Second, McConico has not presented any evidence supporting the assertion
that he would be allowed to spend the funds in his account notwithstanding an
identity dispute.
Again, he introduces no employee statements, no Walmart
advertisements, and no webpages indicating that he would be allowed to use his
replacement card without providing identification. He provides no explanation for
why he believed that he would be able to spend the funds in his account in the event
of an identification issue. Of course, McConico may have assumed that Walmart
was the card issuer or that he would not have to provide identification, but
assumptions by one party are not representations by another.
Next, the undisputed cardholder agreement makes clear that (1) Green Dot is
12
the contracting party and (2) that identification may be required when registering a
new card or using a temporary card. Doc. 29-1. In an attempt to sidestep the terms
of the agreement, McConico claims that he was unable to read the cardholder
agreement because of a webpage error. Doc. 42 at 10.
Even if McConico
encountered an error on the website preventing him from reading the cardholder
agreement, this has no bearing on whether Walmart made a false representation.
“[T]o the extent that [McConico’s] claims are based on representations made by
[Walmart] that accurately reflect [the cardholder agreement], plaintiff has not stated
a claim for . . . negligent misrepresentation because there has been no false
representation.” Fowler v.

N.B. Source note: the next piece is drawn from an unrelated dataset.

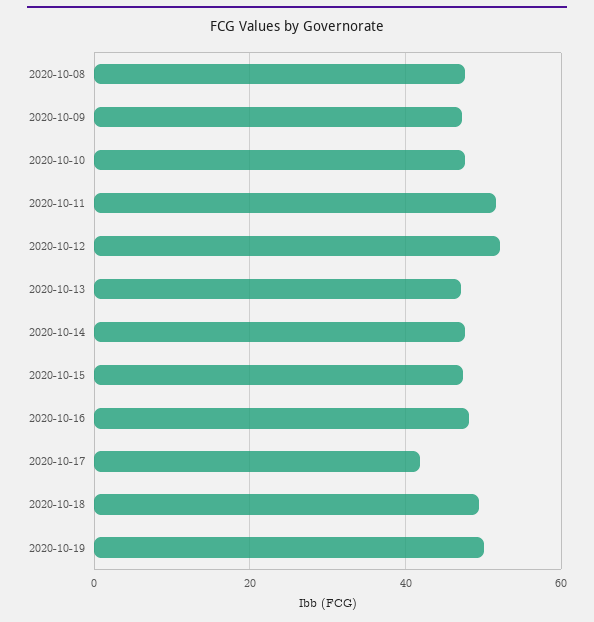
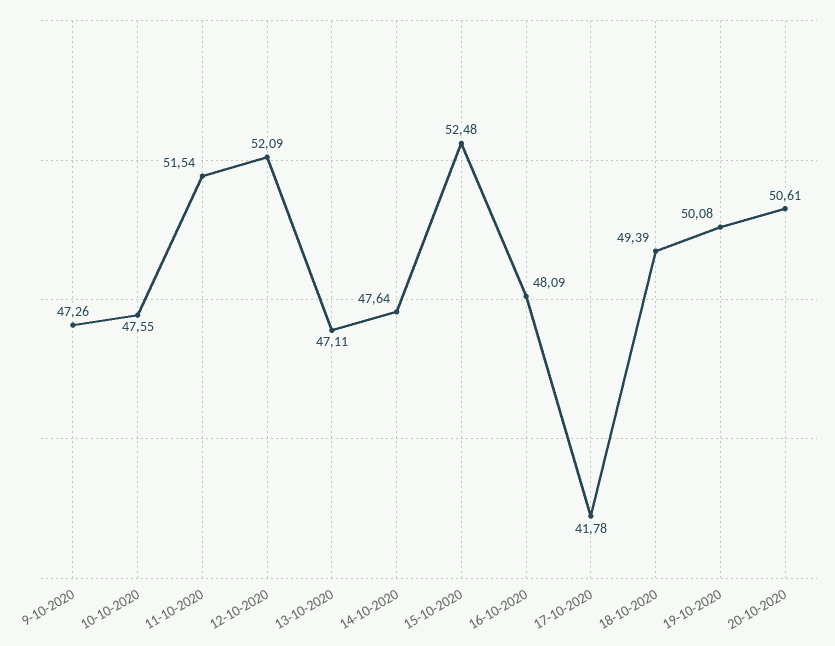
2020-10-08: 48 -> none
2020-10-15: 48 -> 52.48
20-10-2020: none -> 50.61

Provident Life & Accident Ins. Co., 256 F. Supp. 2d 1243,
1247 (N.D. Ala. 2003).
Supported only by legal conclusions and no proof,
McConico’s negligent representation claim cannot survive.
C.
Fraud
1.
Fraud Claims
To show fraud, McConico must demonstrate a false representation concerning
a material existing fact, reliance upon that representation, and damage suffered as a
result. See Standifer v. Best Buy Stores, L.P., 364 F. Supp. 3d 1286, 1298 (N.D. Ala.
2019). “A false representation even if made innocently or by mistake operates as a
legal fraud if it is a material fact that is acted upon with belief in its truth.” Id.
McConico asserts that Green Dot Bank and Walmart “baited” him into
believing (1) that he was doing business with Walmart and (2) that he would be
13
allowed to spend the funds in his account if there was an identification issue. Doc.
18 at 1. But, as discussed above, McConico has not demonstrated that Walmart
made any representation of the sort. He has not provided any evidence showing that
Walmart made a false representation, and the record evidence negates McConico’s
claims that Walmart lured him into believing that Walmart operated the money card
or would permit him to spend the funds in his account without identification. See
Doc. 29-1. Rather, the cardholder agreement reveals that Walmart did not control
the money card, and that identification might be necessary.
The same goes for Green Dot Bank. McConico has not presented any
evidence demonstrating that Green Dot Bank made a false representation to him.
Instead, the undisputed cardholder agreement shows that Green Dot Bank acted in
accordance with any representations it made to McConico. See Doc. 32-1.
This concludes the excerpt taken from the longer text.